Donald Trump’s vituperative letter to Nancy Pelosi decrying the impeachment proceedings against him ended with the grandiloquent claim of being written “for the purpose of history.”

The man who attacked by his many critics for debasing and corrupting the office of the president wanted to be seen as the custodian of democratic values. “One hundred years from now, when people look back at this affair, I want them to understand it ...So that it can never happen to another president again.”

If making history was not enough, Trump’s Republican supporters in the House, falling over themselves to show their devotion, held him up as a martyr, at the level of divinity.

“When Jesus was falsely accused of treason, Pontius Pilate gave Jesus the opportunity to face his accusers. During the sham trial, Pontius Pilate afforded more rights to Jesus than Democrats have afforded this president in this process” declared Congressman Barry Loudermilk from Georgia.

Of course, in reality, the president was asked by Jerry Nadler, the Democrat chair of the House Judiciary Committee, to give evidence if he wished. Something which would have allowed his lawyers to question witnesses. But the White House rejected the offer.

The historical fact is that Trump is now only the third US president to be impeached after Andrew Johnson in 1868 and Bill Clinton in 1998. While the House of Representatives debated and voted, he was at a rally railing against the “radical left” Democrats and tweeting in block letters to express his outrage.

Trump now faces a trial before the Senate. Unlike the trial of Jesus before the Jewish religious body of the Sanhedrin as depicted in the Bible, the dice is not loaded against him. On the contrary the leadership of the Republicans controlling the Senate has already announced that they will find him not guilty.

The senators are meant to be impartial jurors. But majority leader Mitch McConnell has stated that the Republicans would act in “total coordination” with Trump’s team during the trial.

Vladimir Putin, who allegedly helped put Trump in the White House, said in Moscow that he was confident that his man will pull through all this, describing the claims made against him as “ far fetched” and “ made up”. The military aid the Trump administration blocked for a time from being sent to Ukraine was for use against Russian-backed separatists.

There is a chance, albeit very slender one, that the Democrats may yet get to determine some aspects of the proceedings if they manage to persuade just four Republicans to go against their party line.

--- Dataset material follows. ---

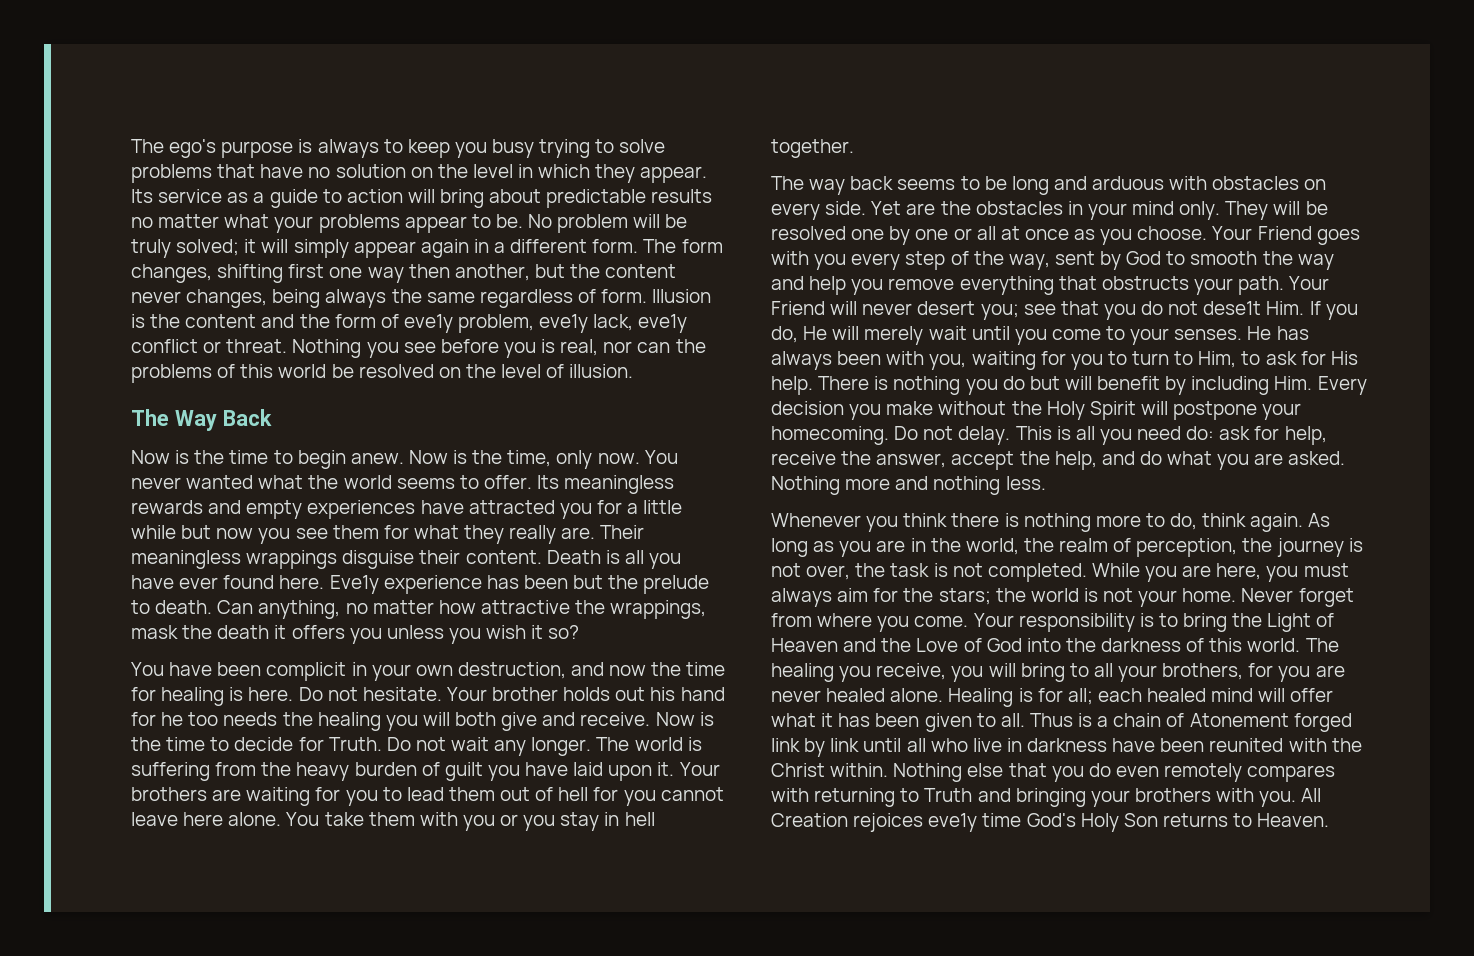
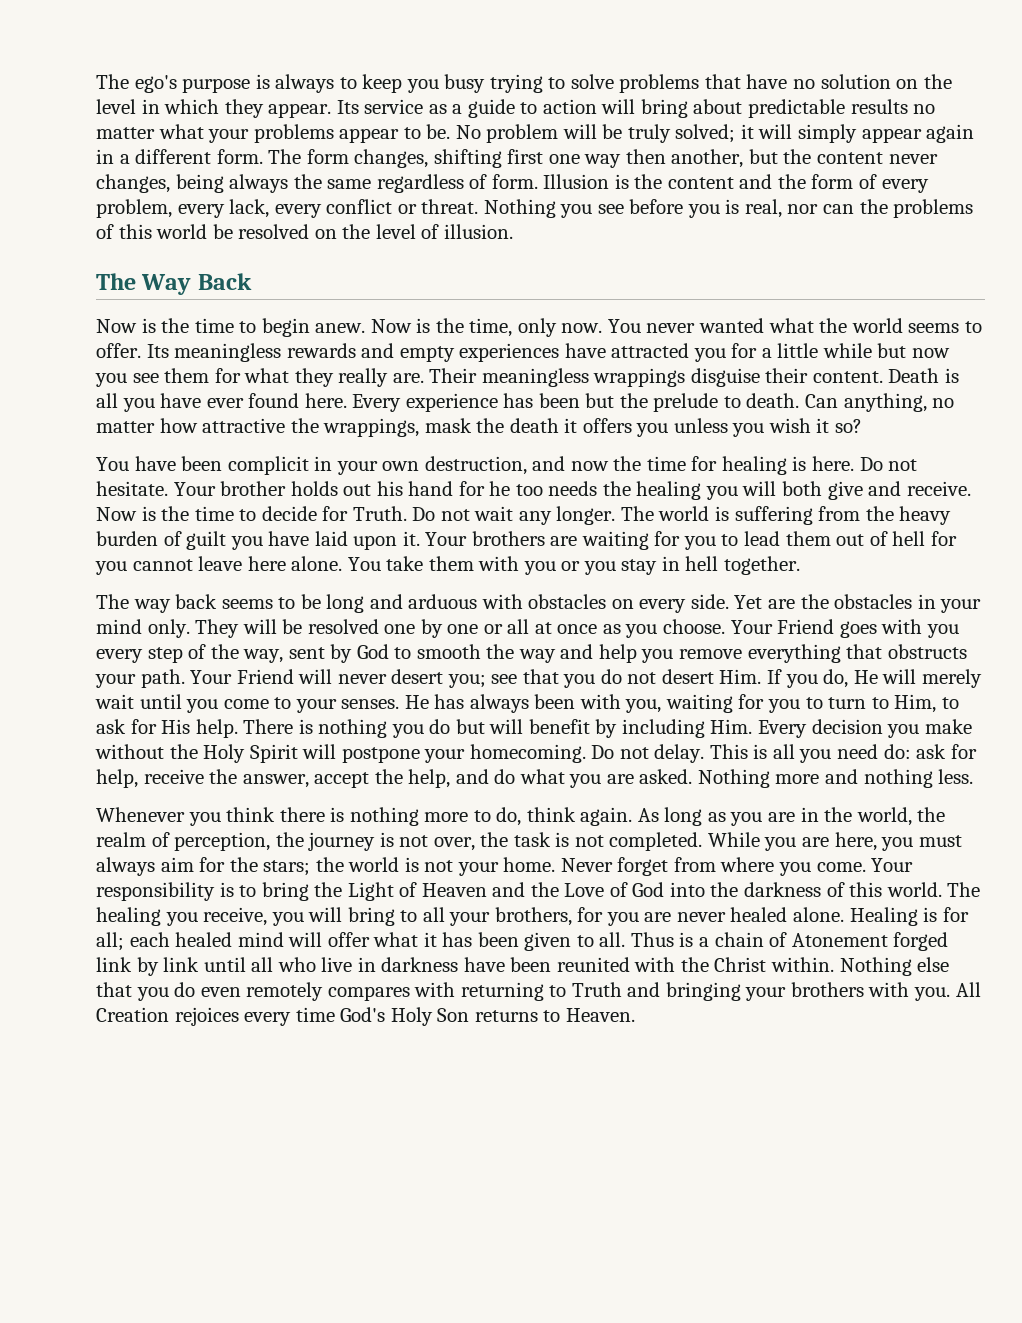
[403,314,688,333] eve1y problem, eve1y lack, eve1y -> [881,179,929,193] [96,199,322,218] every problem, every lack, every
[329,575,379,594] Eve1y -> [352,394,402,412] Every
[1203,301,1262,315] dese1t -> [661,669,714,684] desert
[928,813,978,832] eve1y -> [244,1012,292,1026] every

Chuck Schumer, the senior Democrat in the Senate, has claimed in an interview with CNN that the four votes may be doable, saying “there are a good number of Republicans who are troubled by what the president did, who want to see all the facts”.

Schumer refused to be drawn on the identities of these senators, but there have been speculation that former presidential candidate Milt Romney of Utah, Susan Collins of Maine and Lisa Murkowski of Alaska could be the most likely to break ranks.

Trump faces two articles of impeachment in the 658-page House report accusing him of placing “his personal political interests above our national security, our free and fair elections and our system of checks and balances.”

The first charge is that the president abused his power in trying to force the Ukrainian government to investigate Joe Biden’s son Hunter Biden by withholding military aid. The second alleges that he obstructed Congress by barring the appearance of figures from his administration – that Democrats see as key witnesses – at the impeachment hearings.

There are a number of figures we have yet to hear from whose testimony would be crucial to whether Trump engaged in “high crimes and misdemeanours”. That is why the Democrats have been repeatedly asking for the appearance of the president’s former national security advisor John Bolton, acting chief of staff Mick Mulvaney, Robert Blair, Mulvaney’s senior advisor and Michael Duffy, the associate director for national security at the office of Management and Budget.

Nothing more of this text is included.